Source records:
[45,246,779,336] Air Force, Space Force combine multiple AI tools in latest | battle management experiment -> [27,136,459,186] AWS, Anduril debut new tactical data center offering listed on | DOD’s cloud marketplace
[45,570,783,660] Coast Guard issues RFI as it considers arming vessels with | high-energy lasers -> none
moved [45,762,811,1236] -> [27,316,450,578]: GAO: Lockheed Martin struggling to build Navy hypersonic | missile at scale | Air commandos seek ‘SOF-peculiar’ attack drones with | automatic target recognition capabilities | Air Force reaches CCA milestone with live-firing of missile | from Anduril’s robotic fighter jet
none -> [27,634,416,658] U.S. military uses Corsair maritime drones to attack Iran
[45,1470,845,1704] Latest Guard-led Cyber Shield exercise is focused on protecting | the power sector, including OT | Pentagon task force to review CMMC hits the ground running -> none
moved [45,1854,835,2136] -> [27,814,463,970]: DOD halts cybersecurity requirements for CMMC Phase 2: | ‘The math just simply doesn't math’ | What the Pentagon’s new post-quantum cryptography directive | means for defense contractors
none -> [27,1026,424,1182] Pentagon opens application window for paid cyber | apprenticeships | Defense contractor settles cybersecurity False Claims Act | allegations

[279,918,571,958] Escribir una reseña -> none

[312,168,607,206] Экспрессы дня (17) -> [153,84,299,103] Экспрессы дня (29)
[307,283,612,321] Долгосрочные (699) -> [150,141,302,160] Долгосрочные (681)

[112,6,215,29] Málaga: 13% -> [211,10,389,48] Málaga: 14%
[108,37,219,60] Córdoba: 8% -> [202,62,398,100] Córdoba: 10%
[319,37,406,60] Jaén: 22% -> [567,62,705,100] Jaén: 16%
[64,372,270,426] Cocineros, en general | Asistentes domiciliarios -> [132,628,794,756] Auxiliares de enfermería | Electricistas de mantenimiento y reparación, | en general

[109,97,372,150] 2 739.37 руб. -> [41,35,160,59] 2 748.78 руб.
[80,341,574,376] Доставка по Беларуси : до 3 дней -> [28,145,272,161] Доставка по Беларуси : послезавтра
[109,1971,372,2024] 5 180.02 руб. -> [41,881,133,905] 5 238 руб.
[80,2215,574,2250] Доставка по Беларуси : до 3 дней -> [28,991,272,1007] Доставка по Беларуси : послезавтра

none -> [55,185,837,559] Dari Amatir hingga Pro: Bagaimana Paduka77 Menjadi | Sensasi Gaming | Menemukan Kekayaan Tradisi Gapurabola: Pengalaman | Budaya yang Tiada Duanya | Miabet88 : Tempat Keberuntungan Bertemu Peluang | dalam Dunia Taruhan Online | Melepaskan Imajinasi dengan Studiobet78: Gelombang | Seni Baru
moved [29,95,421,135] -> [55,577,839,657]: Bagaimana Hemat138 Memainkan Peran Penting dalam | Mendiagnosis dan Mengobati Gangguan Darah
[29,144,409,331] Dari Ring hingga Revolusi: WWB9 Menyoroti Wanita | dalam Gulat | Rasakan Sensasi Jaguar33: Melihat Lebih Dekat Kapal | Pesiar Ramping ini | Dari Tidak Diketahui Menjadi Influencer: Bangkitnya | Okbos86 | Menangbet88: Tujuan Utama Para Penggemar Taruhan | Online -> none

*Task details:* Write out only the lines that run from the line containing "[45,570,783,660] Coast Guard" through the line containing "moved [45,762,811,1236] ->", both included, exactly as they appear above.

*Task answer:*
[45,570,783,660] Coast Guard issues RFI as it considers arming vessels with | high-energy lasers -> none
moved [45,762,811,1236] -> [27,316,450,578]: GAO: Lockheed Martin struggling to build Navy hypersonic | missile at scale | Air commandos seek ‘SOF-peculiar’ attack drones with | automatic target recognition capabilities | Air Force reaches CCA milestone with live-firing of missile | from Anduril’s robotic fighter jet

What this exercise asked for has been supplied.